* **How to complete this task**: Transcribe only the lines in the data below falling between the line with "html: <span>Добавить запись</span>" and the line with "background: #22c55e ->", including those two lines, and leave out any picture.

* **Information given**:
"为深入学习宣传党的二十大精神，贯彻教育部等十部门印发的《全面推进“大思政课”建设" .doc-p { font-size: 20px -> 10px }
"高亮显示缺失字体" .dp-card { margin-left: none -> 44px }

* * *

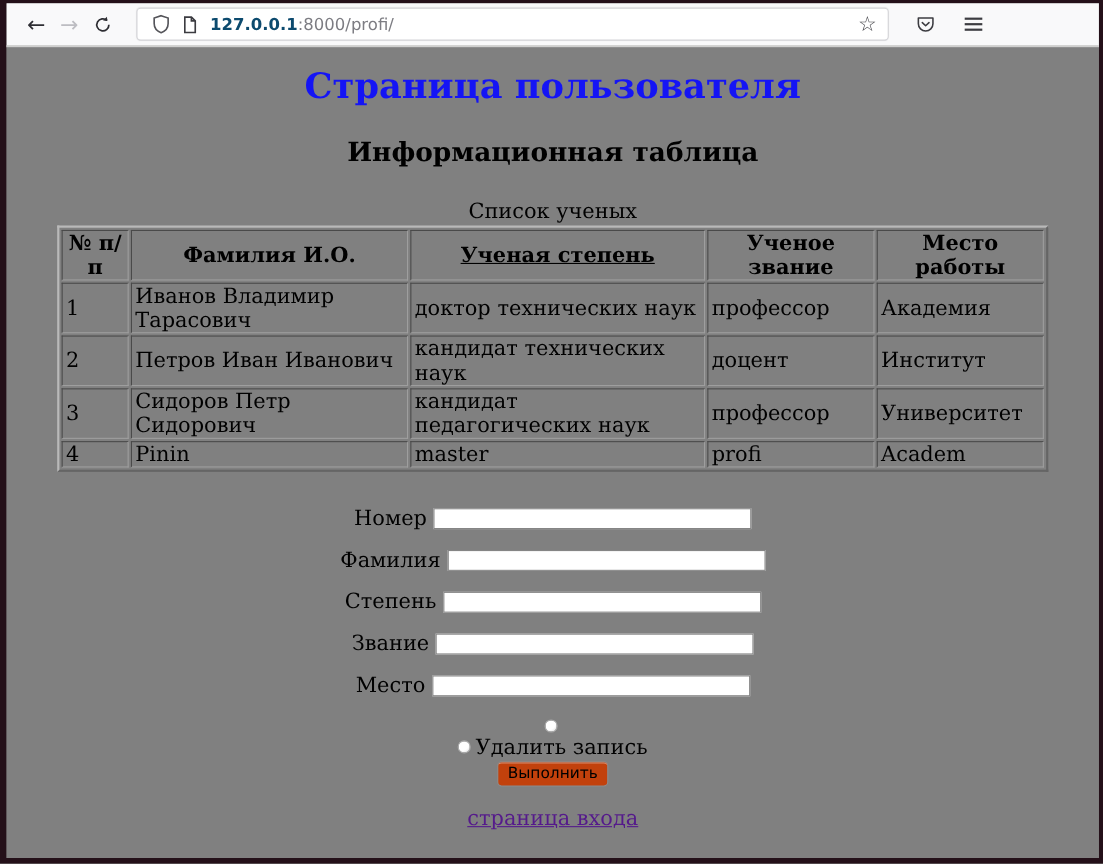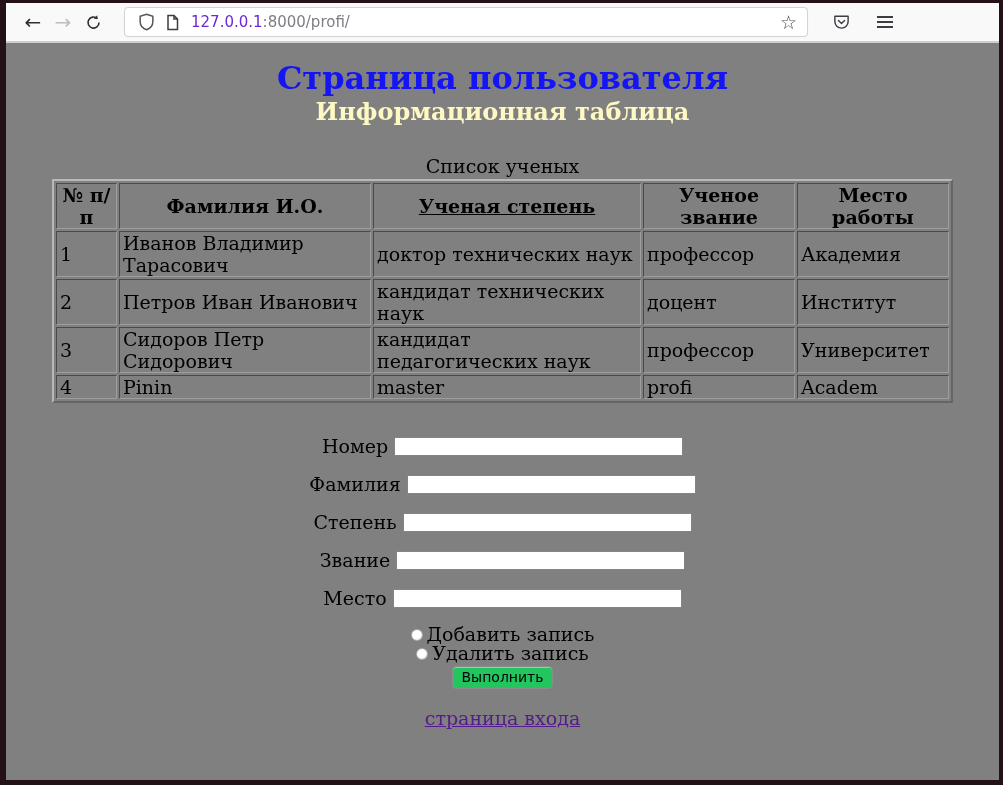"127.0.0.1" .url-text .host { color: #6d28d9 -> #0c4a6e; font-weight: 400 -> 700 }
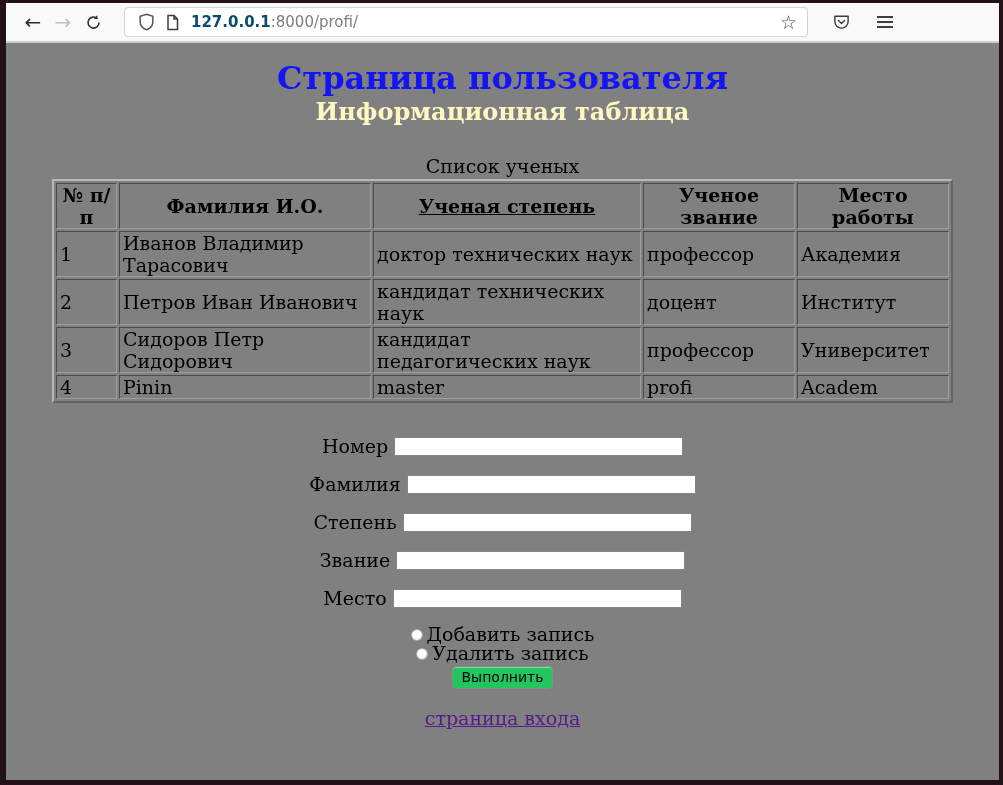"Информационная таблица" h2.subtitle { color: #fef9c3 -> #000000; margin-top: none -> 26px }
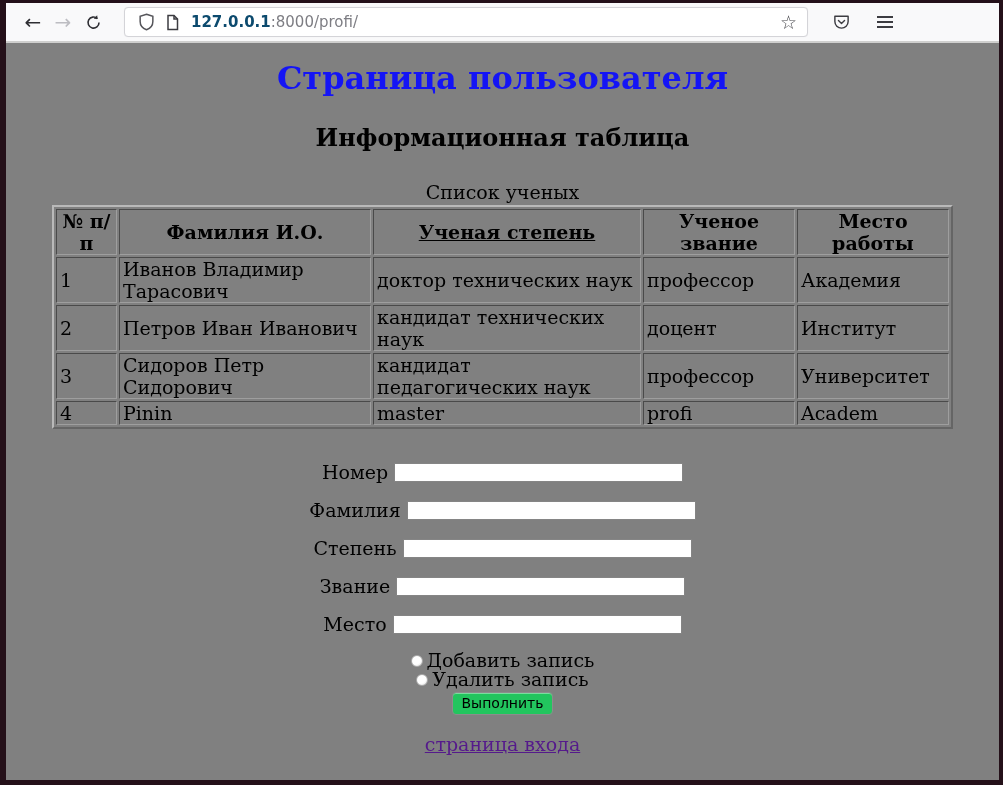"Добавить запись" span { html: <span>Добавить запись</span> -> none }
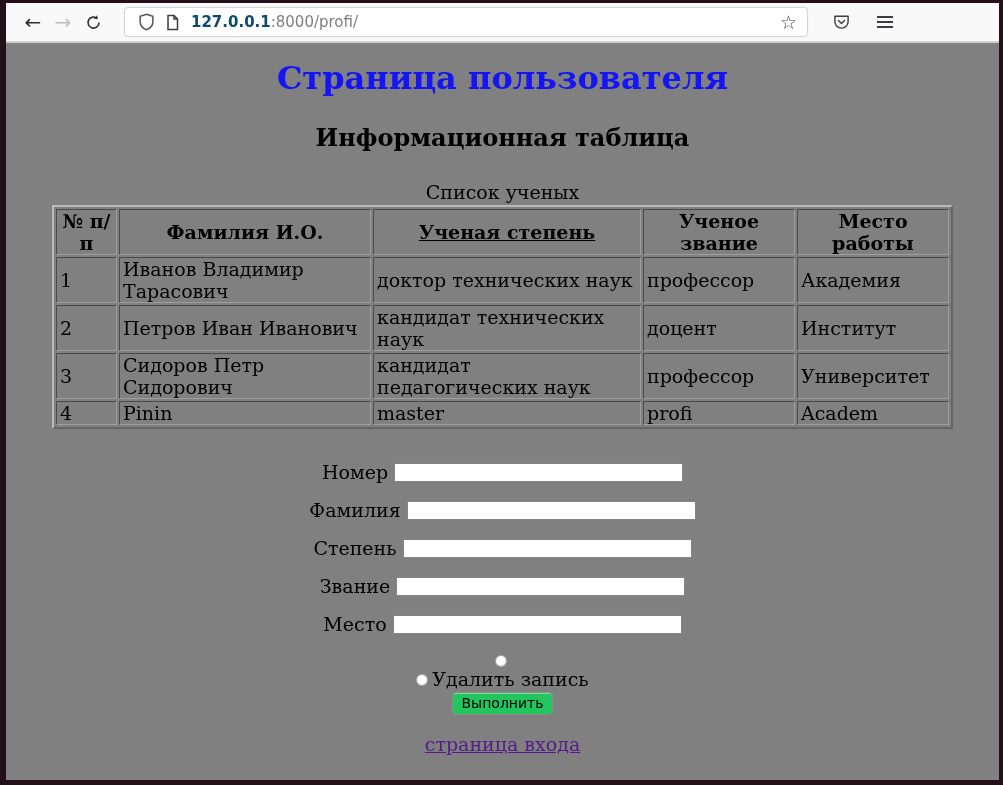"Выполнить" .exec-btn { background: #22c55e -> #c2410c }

==

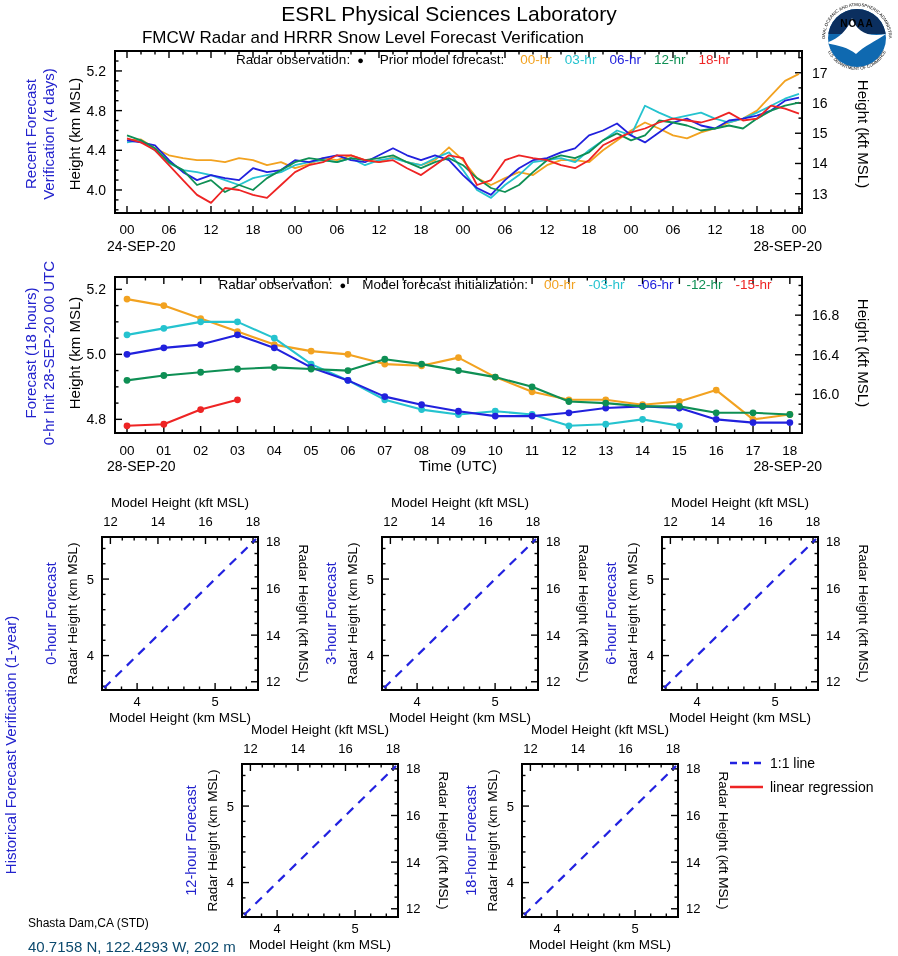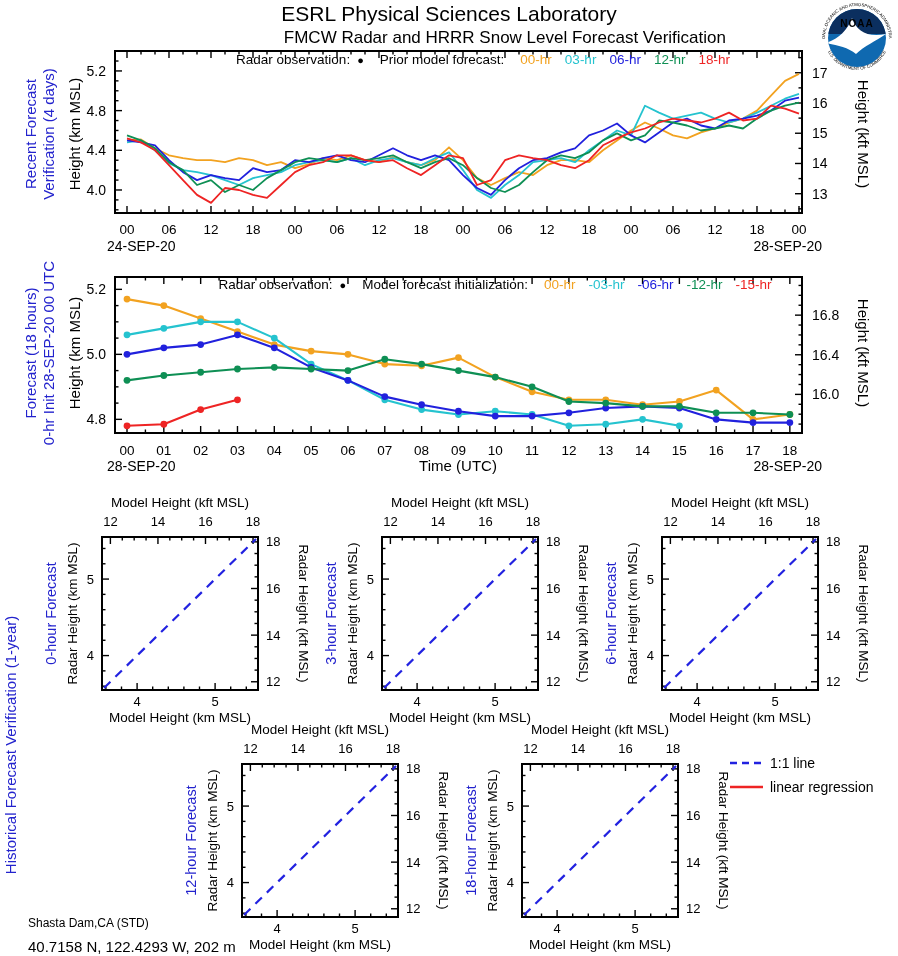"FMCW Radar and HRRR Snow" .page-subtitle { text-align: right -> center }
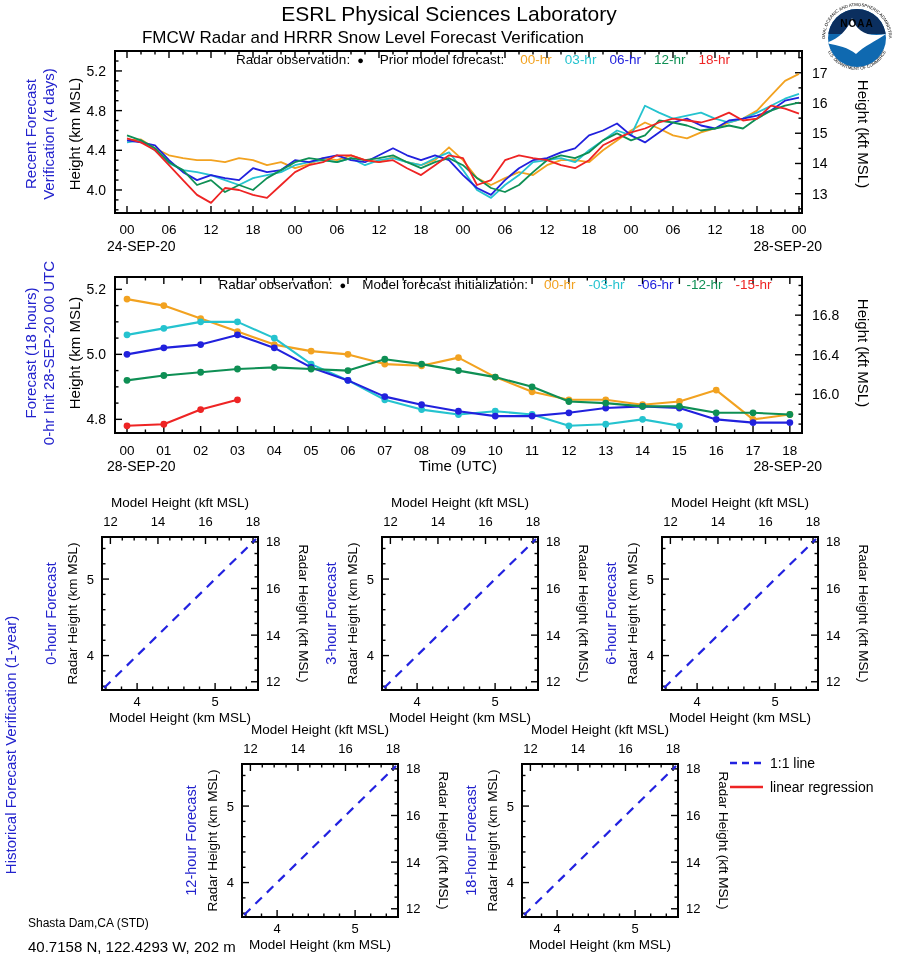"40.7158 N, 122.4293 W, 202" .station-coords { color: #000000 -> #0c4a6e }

* **Exercise response**:
"Добавить запись" span { html: <span>Добавить запись</span> -> none }
"Выполнить" .exec-btn { background: #22c55e -> #c2410c }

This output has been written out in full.